What is required to fix

  1. Replace inline PTX with HIP or portable intrinsics.
  2. Rework lane-level logic for wavefront-64 behavior where required.
  3. Add correctness tests for edge lanes and reduction boundaries.
  4. Re-profile after rewrite to confirm no occupancy regressions.

Trust note

This is a deliberate example of where ROCmPort AI should report risk, not pretend full automation.

Failure Case: Library-Heavy CUDA Code (CUB, Thrust, cuDNN)

Input type: CUDA kernels that call into CUB, Thrust, or cuDNN directly

Example pattern:

#include <cub/cub.cuh>
cub::DeviceReduce::Sum(d_temp_storage, temp_storage_bytes, d_in, d_out, num_items);

What happens: hipify-clang renames the include to <hipcub/hipcub.hpp> and the namespace to hipcub. ROCmPort AI passes this through. The translation is mechanically correct.

The limitation: hipCUB API coverage is not 1:1 with CUB. Some primitives behave differently under ROCm, and performance characteristics differ significantly due to wavefront width. ROCmPort AI does not currently benchmark library calls against rocPRIM equivalents.

What ROCmPort AI does: flags the library dependency in the static scan, marks it HIGH risk, and recommends manual review by a ROCm-experienced engineer.

What ROCmPort AI does not do: guarantee correctness or performance parity for library-heavy code without human validation.
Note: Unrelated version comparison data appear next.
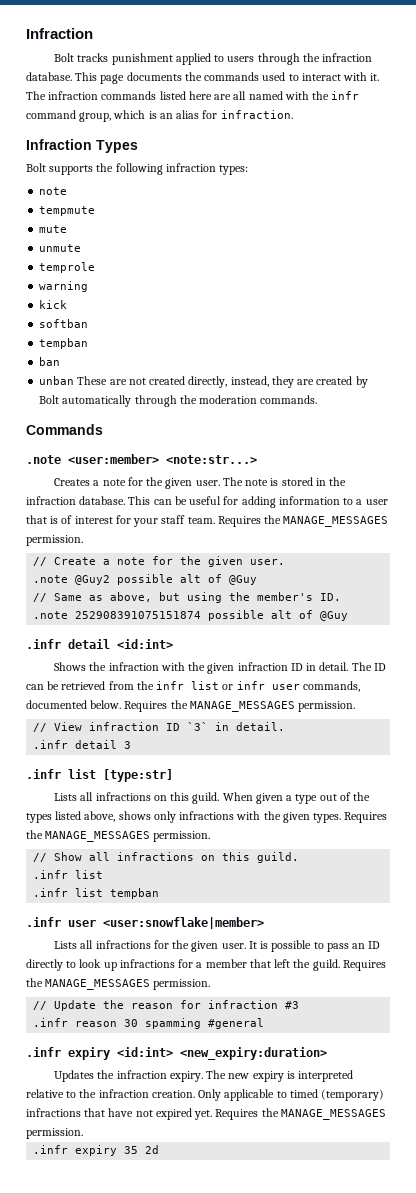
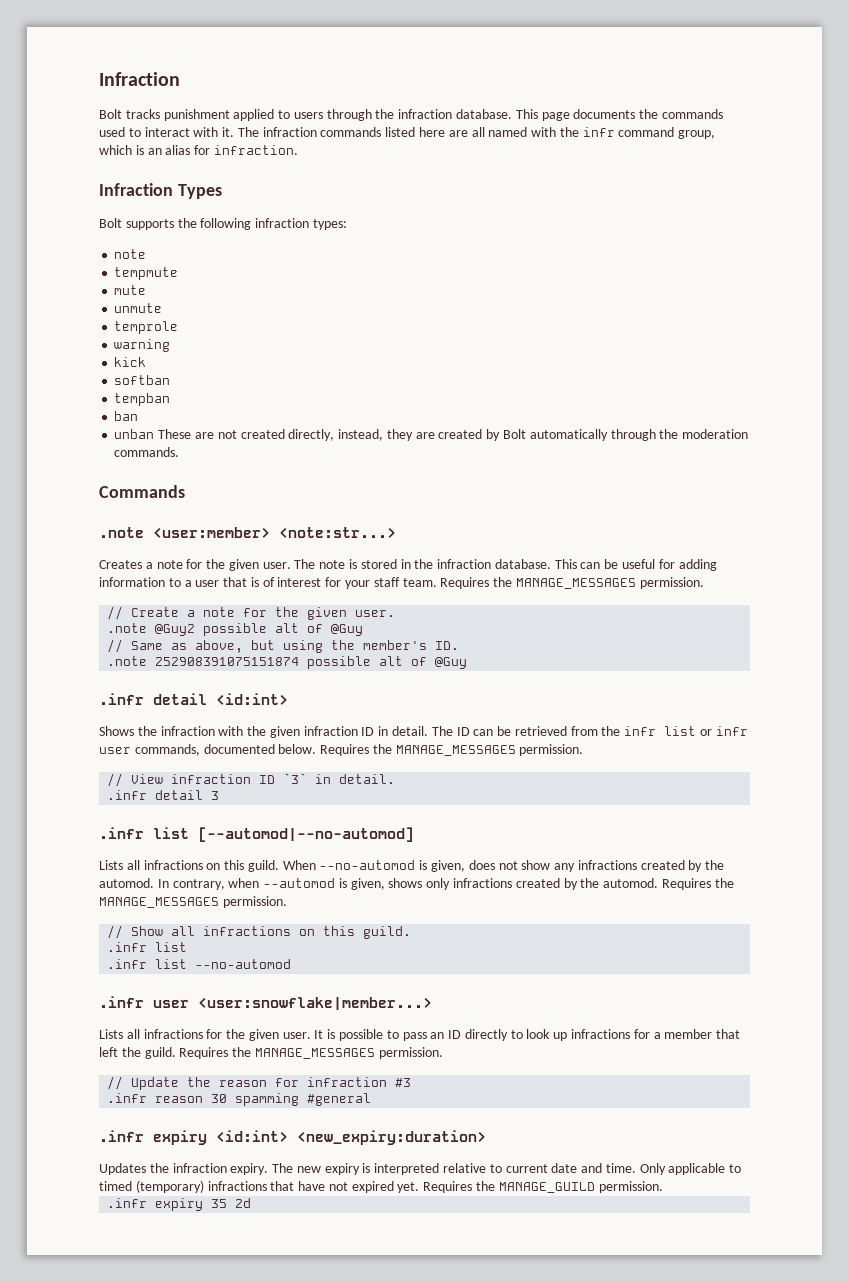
- .infr list [type:str]
+ .infr list [--automod|--no-automod]
- When given a type out of the types listed above, shows only infractions with the given types.
+ When --no-automod is given, does not show any infractions created by the automod. In contrary, when --automod is given, shows only infractions created by the automod.
- .infr list tempban
+ .infr list --no-automod
- .infr user <user:snowflake|member>
+ .infr user <user:snowflake|member...>
- The new expiry is interpreted relative to the infraction creation.
+ The new expiry is interpreted relative to current date and time.
- Only applicable to timed (temporary) infractions that have not expired yet. Requires the MANAGE_MESSAGES permission.
+ Only applicable to timed (temporary) infractions that have not expired yet. Requires the MANAGE_GUILD permission.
Fix requirement: Manual comparison of CUB vs hipCUB primitive behavior for the specific use case, or replacement with rocPRIM equivalents.
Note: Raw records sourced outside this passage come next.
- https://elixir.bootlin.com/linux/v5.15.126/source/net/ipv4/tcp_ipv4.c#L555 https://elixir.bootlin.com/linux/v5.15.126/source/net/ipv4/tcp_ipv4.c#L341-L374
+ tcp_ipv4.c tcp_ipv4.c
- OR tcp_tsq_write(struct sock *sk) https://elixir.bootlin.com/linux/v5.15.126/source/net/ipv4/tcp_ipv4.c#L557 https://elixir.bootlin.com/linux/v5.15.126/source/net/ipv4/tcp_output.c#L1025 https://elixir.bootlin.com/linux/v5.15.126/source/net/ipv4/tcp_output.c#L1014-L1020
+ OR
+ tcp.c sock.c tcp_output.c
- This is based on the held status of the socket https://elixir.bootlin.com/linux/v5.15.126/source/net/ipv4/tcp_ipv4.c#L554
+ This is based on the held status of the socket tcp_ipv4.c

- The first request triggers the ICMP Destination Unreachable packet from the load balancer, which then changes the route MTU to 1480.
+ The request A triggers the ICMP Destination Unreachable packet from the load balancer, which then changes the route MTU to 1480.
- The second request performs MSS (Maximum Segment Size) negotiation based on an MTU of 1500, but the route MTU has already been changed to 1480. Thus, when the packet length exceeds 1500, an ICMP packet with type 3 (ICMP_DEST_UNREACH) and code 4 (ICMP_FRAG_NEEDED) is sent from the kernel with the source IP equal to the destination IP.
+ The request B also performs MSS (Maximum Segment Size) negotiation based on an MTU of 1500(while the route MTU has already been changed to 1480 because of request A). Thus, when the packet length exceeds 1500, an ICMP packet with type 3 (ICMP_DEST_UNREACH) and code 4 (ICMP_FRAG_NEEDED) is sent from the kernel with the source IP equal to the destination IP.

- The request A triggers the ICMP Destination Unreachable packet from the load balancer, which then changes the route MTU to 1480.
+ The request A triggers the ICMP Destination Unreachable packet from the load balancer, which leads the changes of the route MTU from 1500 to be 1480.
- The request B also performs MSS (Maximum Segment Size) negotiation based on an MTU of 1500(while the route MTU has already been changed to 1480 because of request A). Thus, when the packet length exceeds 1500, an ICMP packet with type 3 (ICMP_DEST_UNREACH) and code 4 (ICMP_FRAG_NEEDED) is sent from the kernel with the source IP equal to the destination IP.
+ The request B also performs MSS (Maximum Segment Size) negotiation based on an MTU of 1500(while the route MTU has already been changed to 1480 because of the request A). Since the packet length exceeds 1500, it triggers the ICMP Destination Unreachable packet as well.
Failure Case: Flash Attention — Warp Shuffle Intrinsics

Kernel: Simplified Flash Attention forward pass (Dao et al. 2022 style) File: backend/demo_kernels/flash_attention_simplified.cu

Bugs detected by ROCmPort AI static scan:

  • __shfl_down with implicit warp-32 offset=16 — on AMD wavefront-64, the final reduction should use offset=32 first
  • Softmax reduction terminates at 16 lanes — silently wrong on gfx942

What hipify does: renames cudaFree to hipFree, cuda headers to hip headers. Does NOT fix the shuffle semantics.

What ROCmPort AI does: flags __shfl_sync family calls as CRITICAL risk, and flags unsuffixed __shfl_down(..., 16) style reductions as HIGH risk. It identifies the offset=16 assumption and suggests a wavefront-64 aware rewrite.

Status: Compiled and executed on AMD Instinct MI300X (gfx942), ROCm 7.2. Numerical correctness not verified — requires reference CPU implementation.

Fix required: Replace __shfl_down(x, 16) with two-stage reduction: __shfl_down(x, 32) then __shfl_down(x, 16) for wavefront-64.